Education in Syria’s Raqqa on decline amid lack of requirements

RAQQA, Syria (North Press) – Hammadi tries to explain to his students how a volcano erupts, but he has no tools. After a long search he finds a piece of chalk, the best available tool in the current situation.

The teacher draws a volcano and names earth layers and how it erupts. However, he erases what he has already drawn and written, owing to limited space of the “fractured” blackboard.

40-year-old Hammadi al-Khalaf, a teacher at the school of al-Kalta, north of Raqqa, says he has no teaching tools to help explain and make the educational process easier for students.

Schools in the countryside of Raqqa suffer from lack of basic tools that could make education process a successful one. This has been the case since five years.

The teacher voices his disappointment over the current situation at the school, adding, “We will not reach the required level,” due to unavailable needed tools.

The school, Hammadi teaches at, lacks desks which compels his to seat more than three pupils on one desk.

“We use chalk and we write on old-style blackboards,” Hamadi says as his schools lack new whiteboards.

Hamadi’s problems are not limited to these ones; there are no enough copies of textbooks to cover all pupils, aiding tools such as maps and anatomical models such as a skeleton that makes the education process easier and a more successful.

He said the education process is not a healthy one.

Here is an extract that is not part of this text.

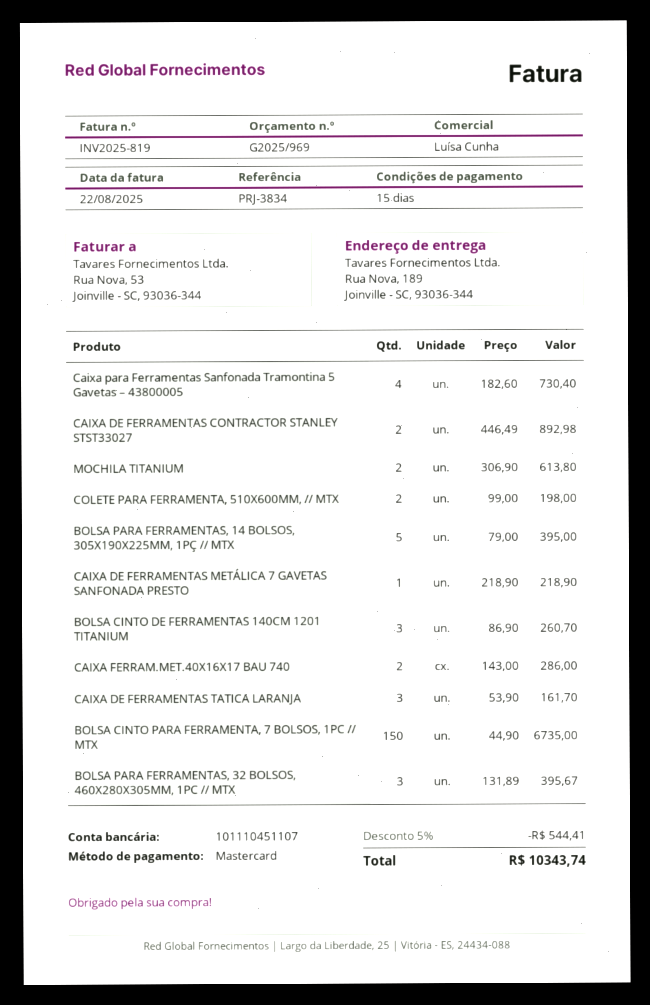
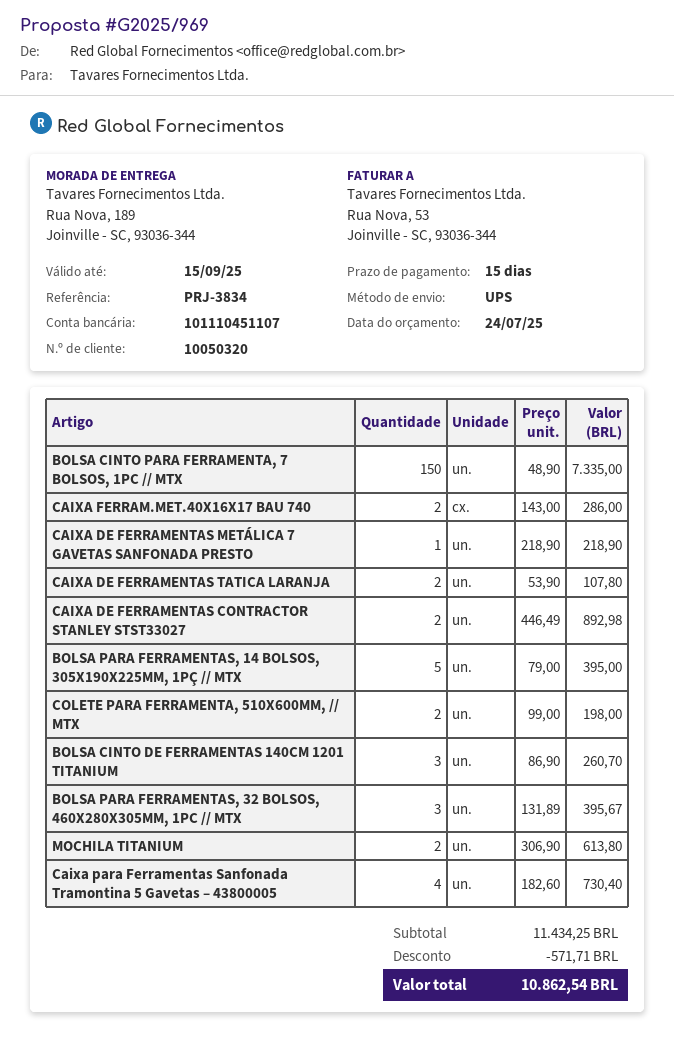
CAIXA DE FERRAMENTAS TATICA LARANJA: 3 x 53.90 = 161.70 -> 2 x 53.90 = 107.80
BOLSA CINTO PARA FERRAMENTA, 7 BOLSOS, 1PC // MTX: 150 x 44.90 = 6735.00 -> 150 x 48.90 = 7335.00
discount: 544.41 -> 571.71
total: 10343.74 -> 10862.54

Teachers exert many efforts due to large numbers of pupils and the lack of fully-fledged schools in addition to schools that need rehabilitation and meet basic education needs.

According to the Education Committee in Raqqa schools are overcrowded which obstructs the process to be a model one. In some classes there are 70 male/female pupils. 

Due to battles erupted between various parties, 58 schools are fully destroyed in the city and its countryside and 122 others are in need of rehabilitation, according to the committee. 

All in all, there are 524 schools in Raqqa, 367 are commissioned by the committee this year.

Several schools in Raqqa were damaged during the expulsion of Islamic State Organization (ISIS) at the hands of Syrian Democratic forces (SDF) supported by the US-led Global Coalition, as 80% of the city was destroyed, according to media outlets.

The Education Committee in the city opened 367 schools in Raqqa and its countryside, as the total number of schools in Raqqa is 524 schools, including 27 completely destroyed ones in the city, 31 ones in the countryside.

Zulaikha Abdi, Co-chair of Education Committee in Raqqa, said the education field needs support from NGOs and those support the Educating process. 

Abdi stressed that the committee does not have capabilities to rehabilitate damaged schools or build new ones.

Schools in Raqqa need massive support to secure needed requirements, including the textbooks, which are provided by the UNICEF that does not met educational need of pupils, according to Abdi.  

She highlighted inaction by NGOs regarding hygiene in schools as lice and skin diseases are widely spread in the area.

Regarding the same suffering, Muhammad al-Saleh, Principle of Tel al-Samen School in the countryside of Raqqa, said the schools lack basic tools and needs of an appropriate schooling. 

Al-Saleh says they are short staffed. The school has 16 classes with just 13 teachers available. Even public facilities are not served in the school, according to al-Saleh who puts the blame on concerned bodies and lack of capabilities.

He noted, “There are only two toilets in the school.”

Al-Saleh also calls on concerned bodies to pay much attention to the schools in the area and rehabilitate schools, provide tools and hire more teachers.